-- Information supplied --
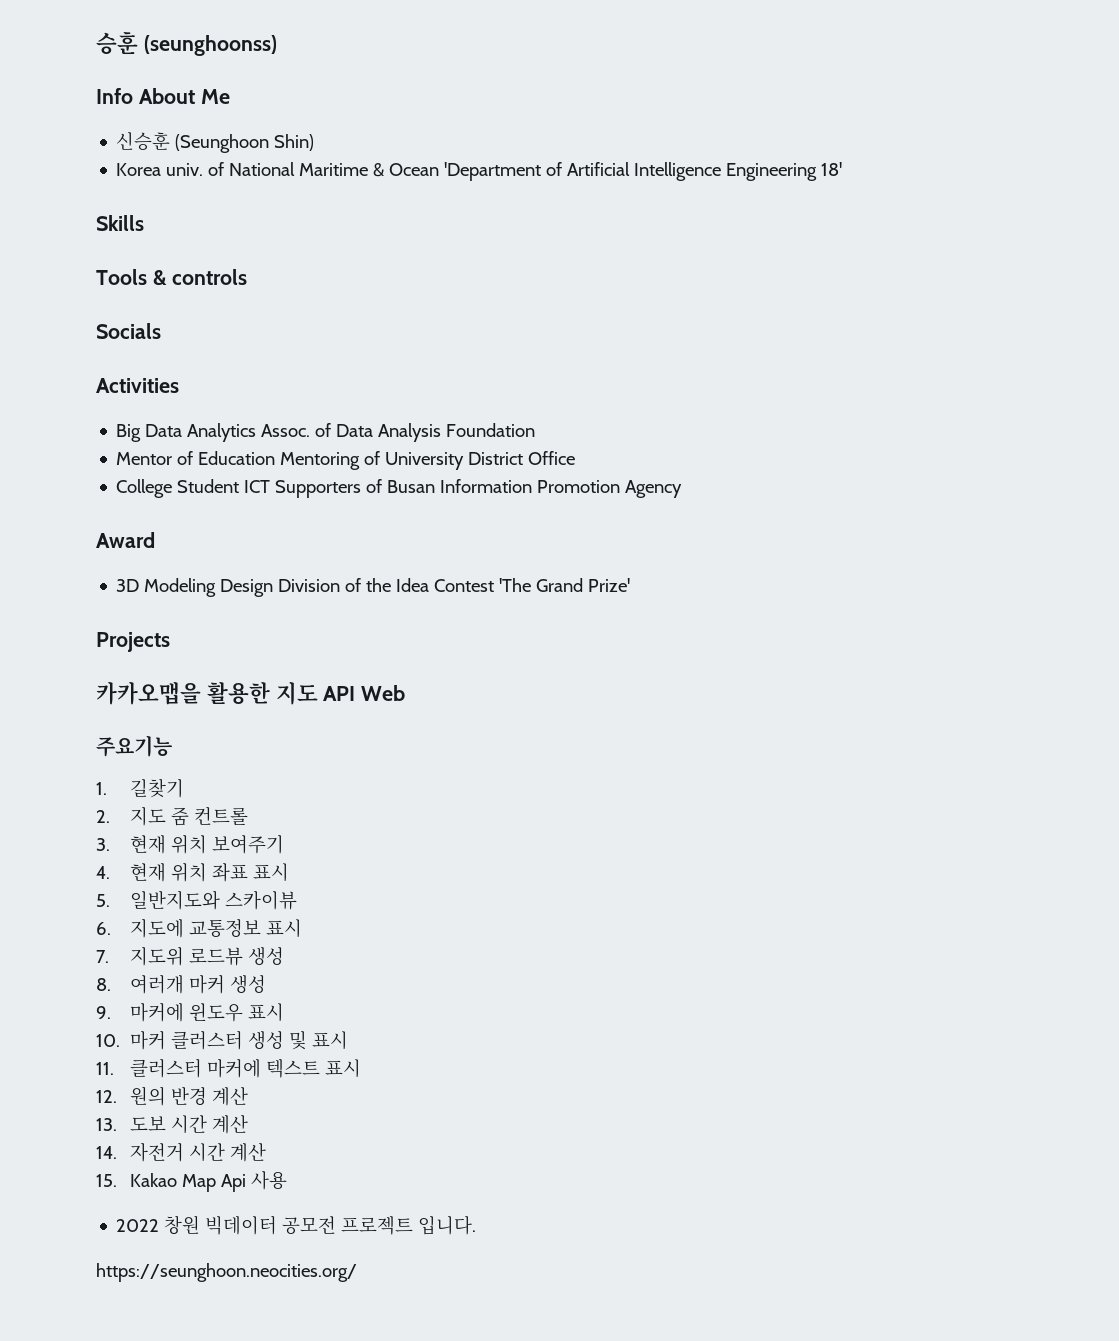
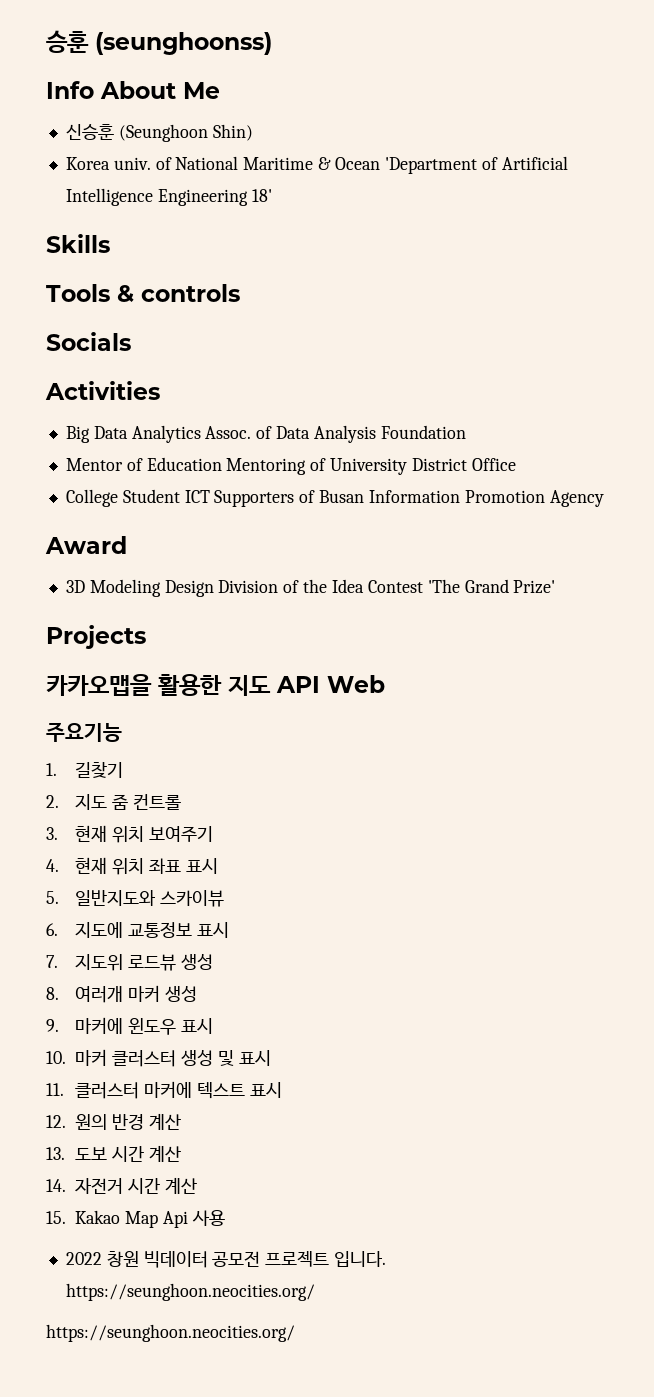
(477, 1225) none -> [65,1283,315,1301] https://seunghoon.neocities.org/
--
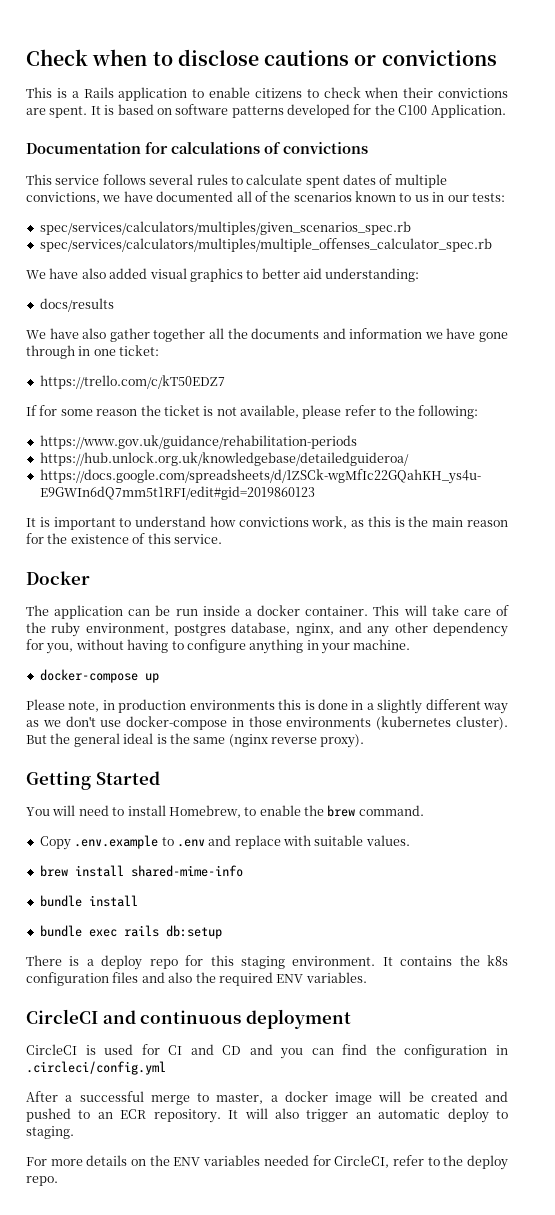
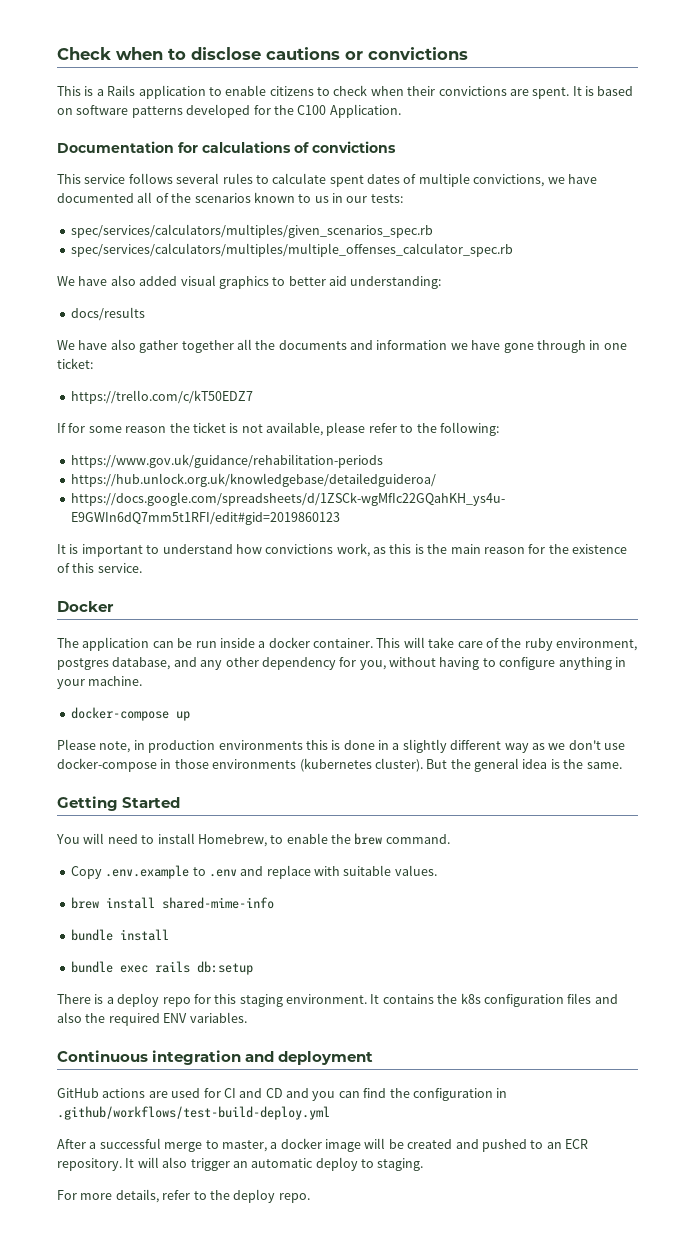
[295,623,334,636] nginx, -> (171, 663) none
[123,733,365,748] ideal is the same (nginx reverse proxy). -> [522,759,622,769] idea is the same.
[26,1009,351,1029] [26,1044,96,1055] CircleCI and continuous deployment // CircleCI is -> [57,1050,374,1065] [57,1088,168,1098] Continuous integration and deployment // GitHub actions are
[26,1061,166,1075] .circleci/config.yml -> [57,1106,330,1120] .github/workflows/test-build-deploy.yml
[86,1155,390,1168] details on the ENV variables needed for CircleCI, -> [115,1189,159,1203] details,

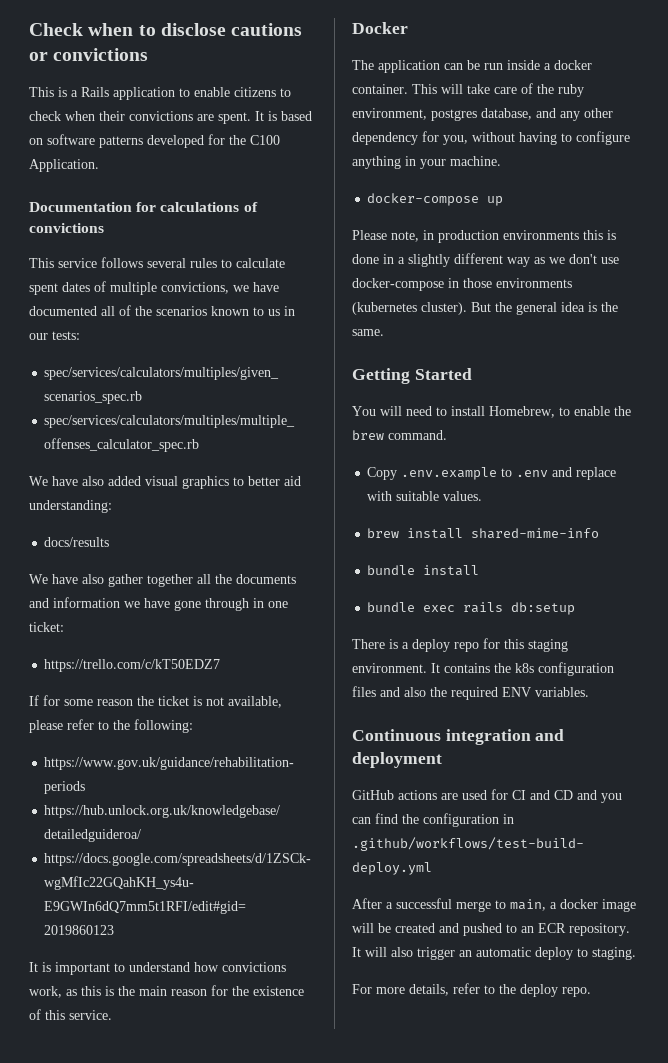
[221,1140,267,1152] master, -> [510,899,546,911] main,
* * *
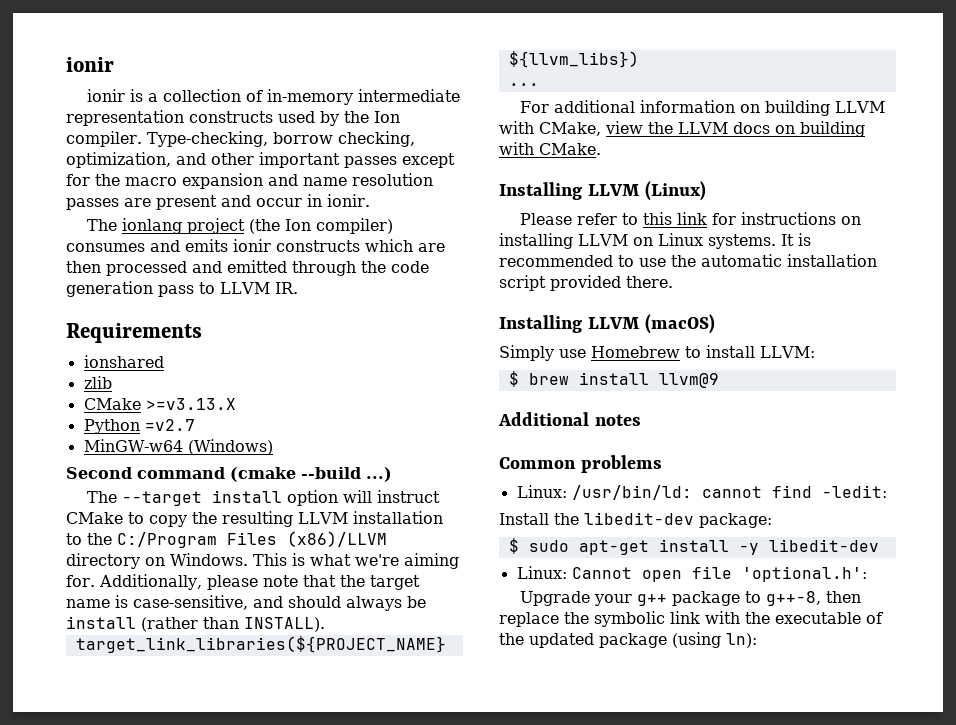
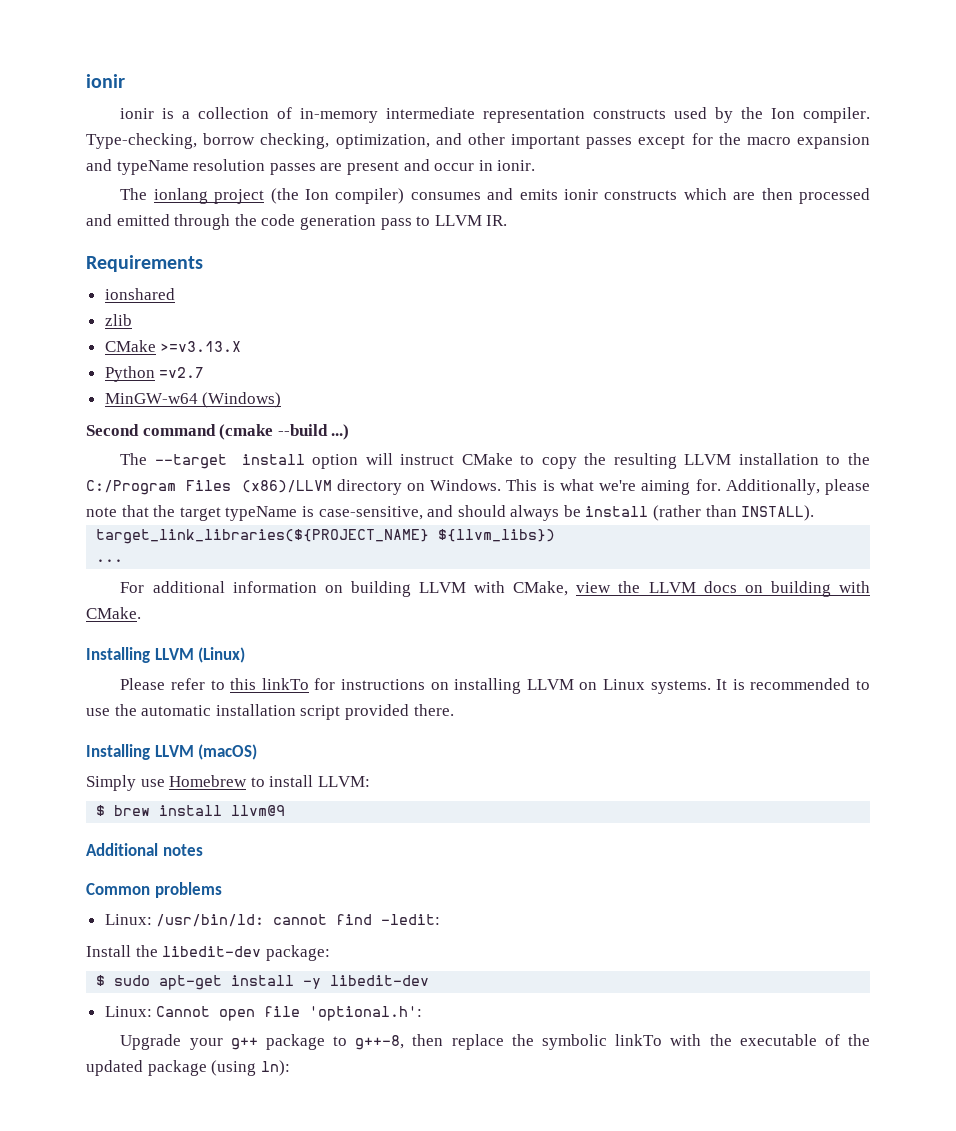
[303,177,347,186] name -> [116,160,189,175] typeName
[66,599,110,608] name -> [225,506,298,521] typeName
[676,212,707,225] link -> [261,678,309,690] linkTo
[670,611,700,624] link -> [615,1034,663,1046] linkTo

-- What this task involves --
Pull every line containing the word "nginx" out of the material and copy it.

-- Output of the exercise --
[295,623,334,636] nginx, -> (171, 663) none
[123,733,365,748] ideal is the same (nginx reverse proxy). -> [522,759,622,769] idea is the same.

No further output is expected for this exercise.